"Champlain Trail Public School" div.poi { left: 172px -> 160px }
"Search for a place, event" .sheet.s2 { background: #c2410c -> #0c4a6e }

════════

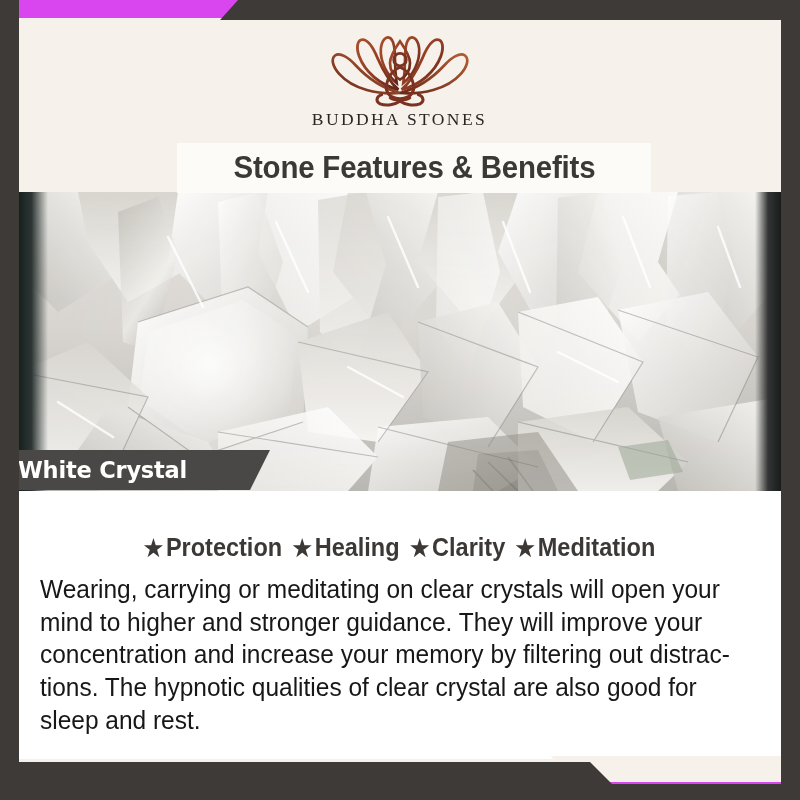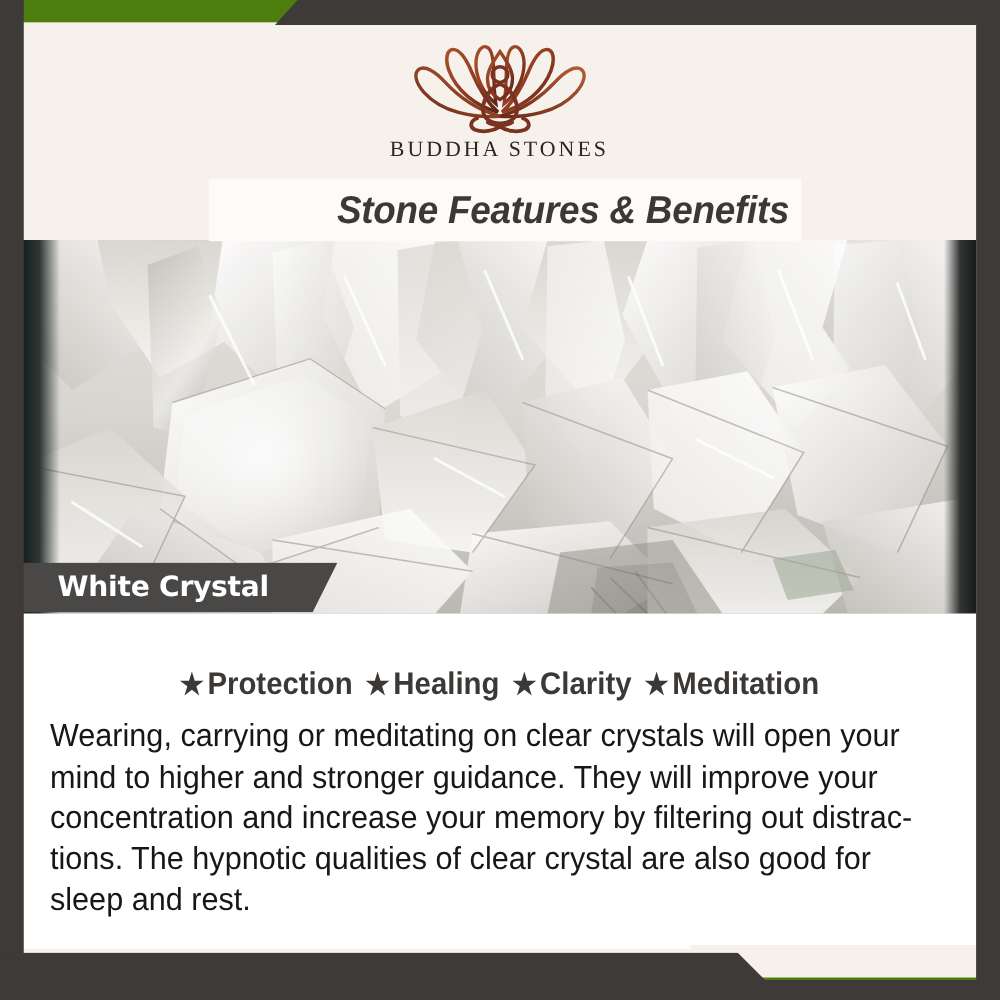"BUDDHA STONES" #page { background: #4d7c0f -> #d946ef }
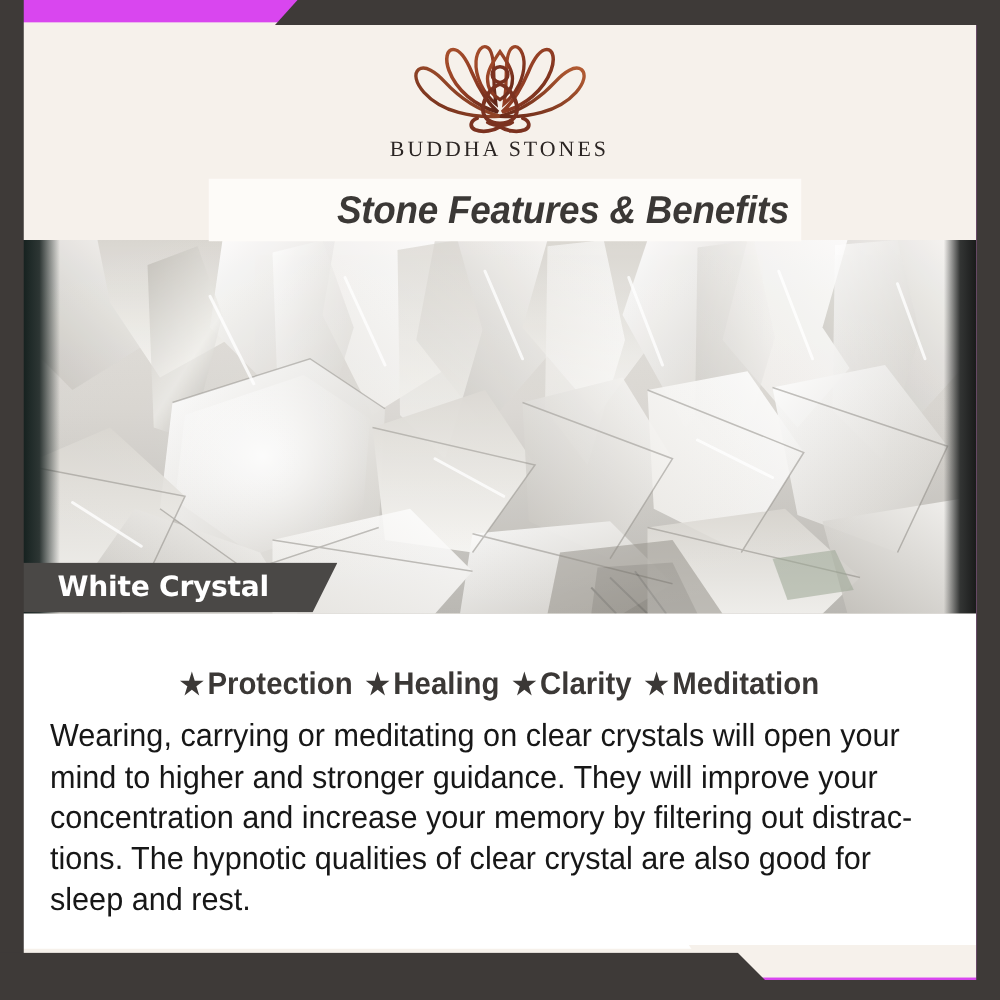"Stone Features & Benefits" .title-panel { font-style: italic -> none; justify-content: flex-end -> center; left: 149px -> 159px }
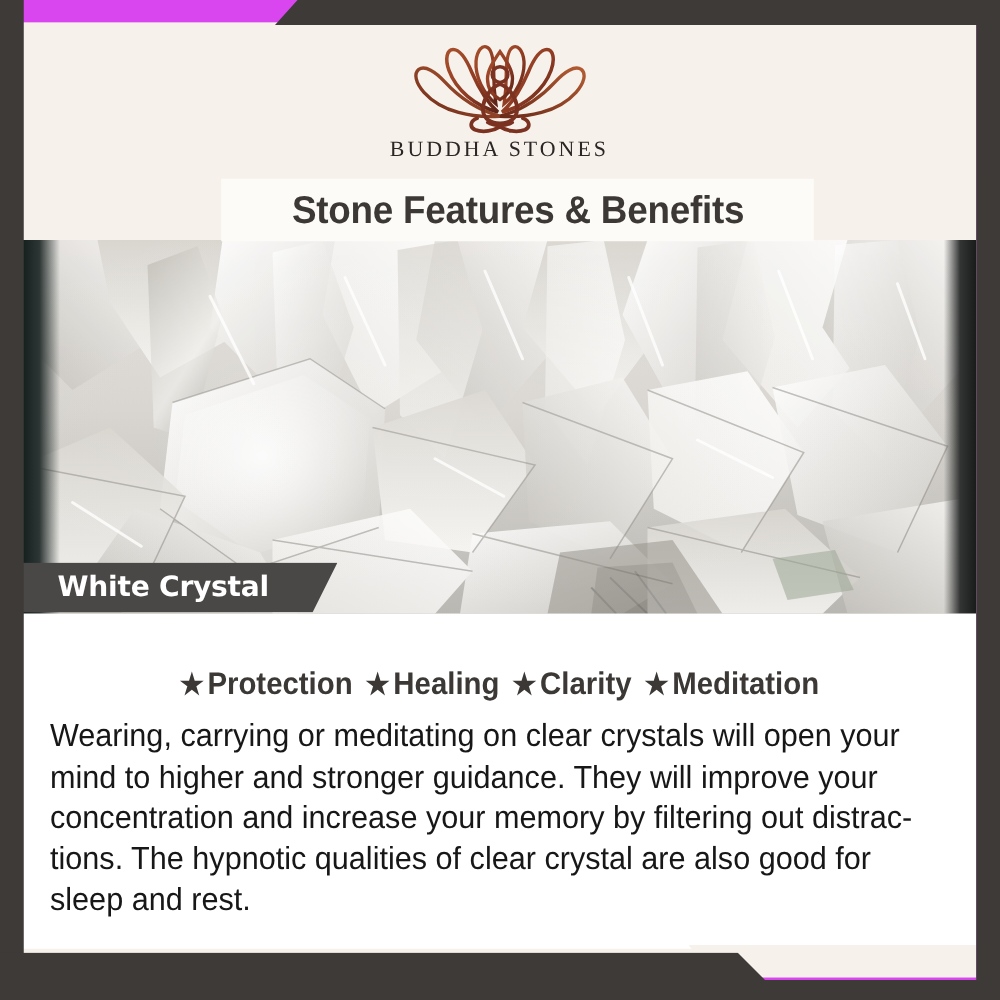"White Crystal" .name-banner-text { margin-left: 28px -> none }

════════

**Aim of the task**
Using the data above, transcribe the lines that run from the line with "left: 172px ->" to the line with "background: #c2410c ->", both ends kept, and output nothing else.

**Task answer**
"Champlain Trail Public School" div.poi { left: 172px -> 160px }
"Search for a place, event" .sheet.s2 { background: #c2410c -> #0c4a6e }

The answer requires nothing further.